RECORDS FOR THE EXERCISE |
::::
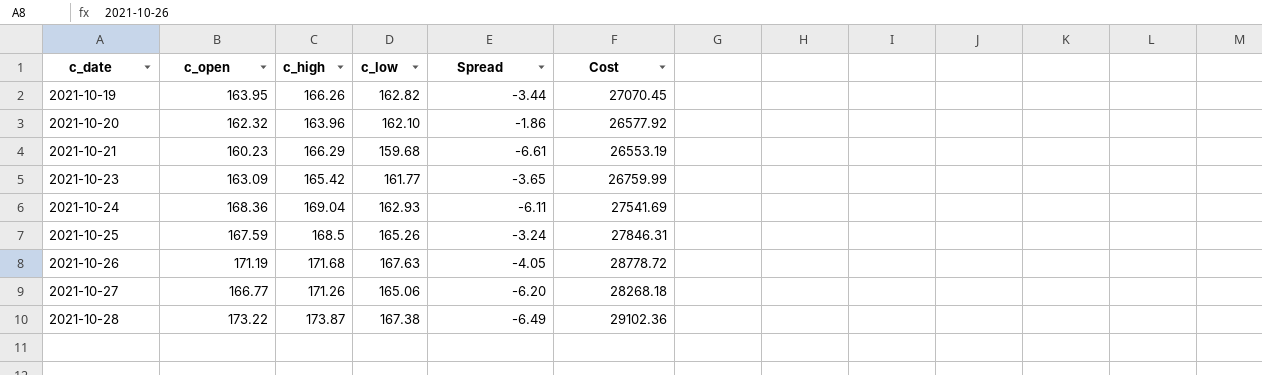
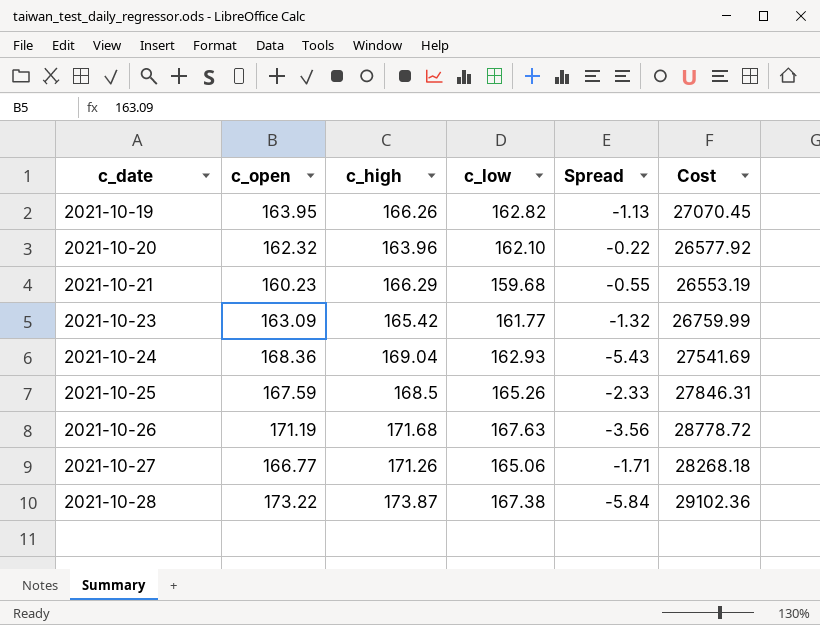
column Spread | formula: [c_low] - [c_high] -> [c_low] - [c_open]

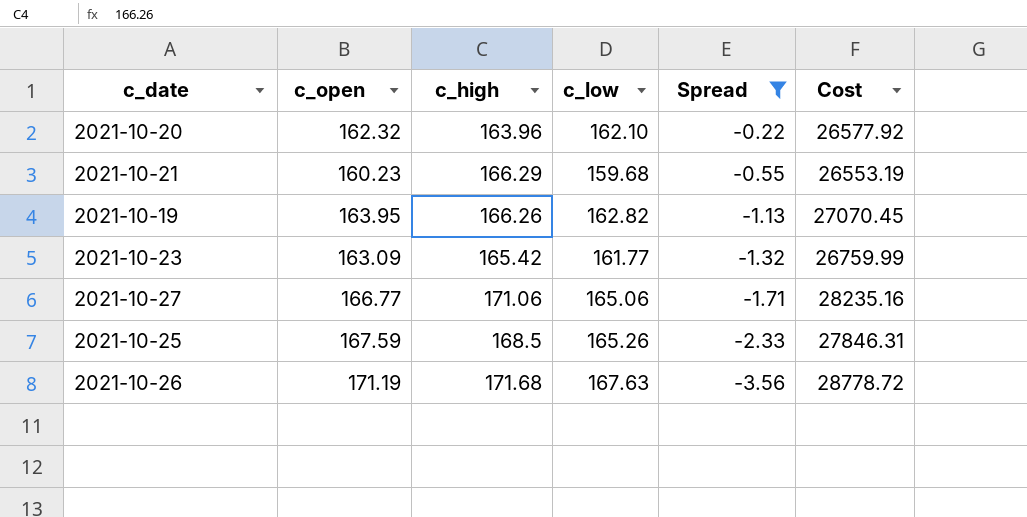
filter: none -> Spread >= -3.56
row order: c_date ascending -> Spread descending
2021-10-27 | c_high: 171.26 -> 171.06
2021-10-27 | Cost: 28268.18 -> 28235.16

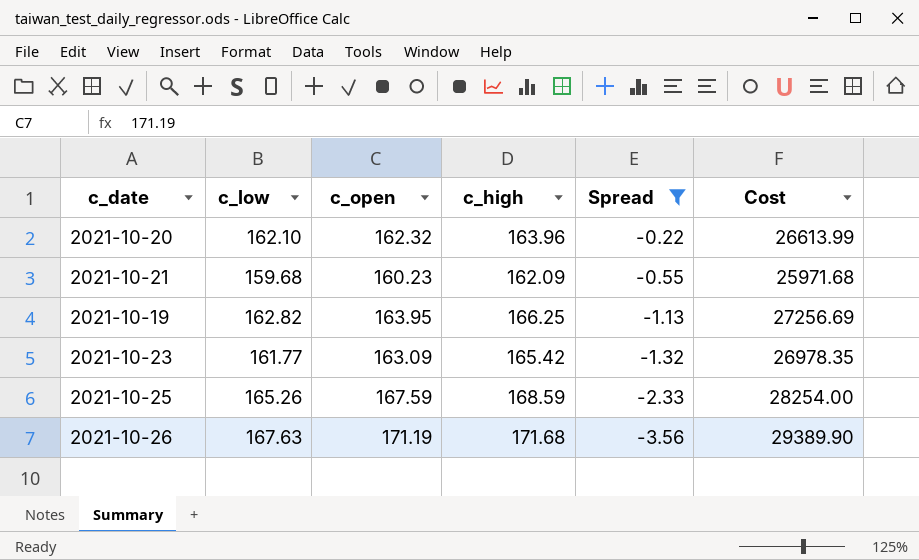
column c_low | position: 4 -> 2
column Cost | formula: [c_high] * [c_low] -> [c_open] * [c_high]
row 2021-10-27: 166.77 | 171.06 | 165.06 | -1.71 | 28235.16 -> none
2021-10-21 | c_high: 166.29 -> 162.09
2021-10-19 | c_high: 166.26 -> 166.25
2021-10-25 | c_high: 168.5 -> 168.59

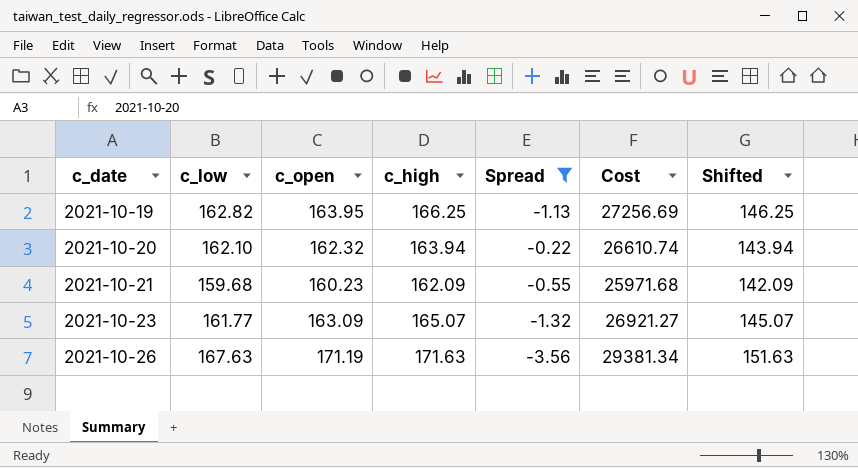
row order: Spread descending -> c_date ascending
column Shifted | formula: none -> [c_high] - 20
row 2021-10-25: 165.26 | 167.59 | 168.59 | -2.33 | 28254.00 -> none
2021-10-20 | c_high: 163.96 -> 163.94
2021-10-20 | Cost: 26613.99 -> 26610.74
2021-10-23 | c_high: 165.42 -> 165.07
2021-10-23 | Cost: 26978.35 -> 26921.27
2021-10-26 | c_high: 171.68 -> 171.63
2021-10-26 | Cost: 29389.90 -> 29381.34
::::
EXERCISE OBJECTIVE | For each line of the data that includes the word "order", return a copy of it.

TASK SOLUTION |
row order: c_date ascending -> Spread descending
row order: Spread descending -> c_date ascending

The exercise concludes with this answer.